• [MATERIAL SUPPLIED]

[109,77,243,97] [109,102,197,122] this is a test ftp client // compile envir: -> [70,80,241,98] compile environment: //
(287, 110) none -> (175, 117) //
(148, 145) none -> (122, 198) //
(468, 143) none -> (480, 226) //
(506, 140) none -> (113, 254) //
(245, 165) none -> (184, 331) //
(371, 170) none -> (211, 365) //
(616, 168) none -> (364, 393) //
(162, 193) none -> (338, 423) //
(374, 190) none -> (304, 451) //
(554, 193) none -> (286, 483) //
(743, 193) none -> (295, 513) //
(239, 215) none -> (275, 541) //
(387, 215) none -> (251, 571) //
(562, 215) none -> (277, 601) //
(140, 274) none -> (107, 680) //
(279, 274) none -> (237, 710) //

• [ACTIVITY]
All of the data above should be duplicated exactly.

• [SOLUTION FOR THIS EXERCISE]
[109,77,243,97] [109,102,197,122] this is a test ftp client // compile envir: -> [70,80,241,98] compile environment: //
(287, 110) none -> (175, 117) //
(148, 145) none -> (122, 198) //
(468, 143) none -> (480, 226) //
(506, 140) none -> (113, 254) //
(245, 165) none -> (184, 331) //
(371, 170) none -> (211, 365) //
(616, 168) none -> (364, 393) //
(162, 193) none -> (338, 423) //
(374, 190) none -> (304, 451) //
(554, 193) none -> (286, 483) //
(743, 193) none -> (295, 513) //
(239, 215) none -> (275, 541) //
(387, 215) none -> (251, 571) //
(562, 215) none -> (277, 601) //
(140, 274) none -> (107, 680) //
(279, 274) none -> (237, 710) //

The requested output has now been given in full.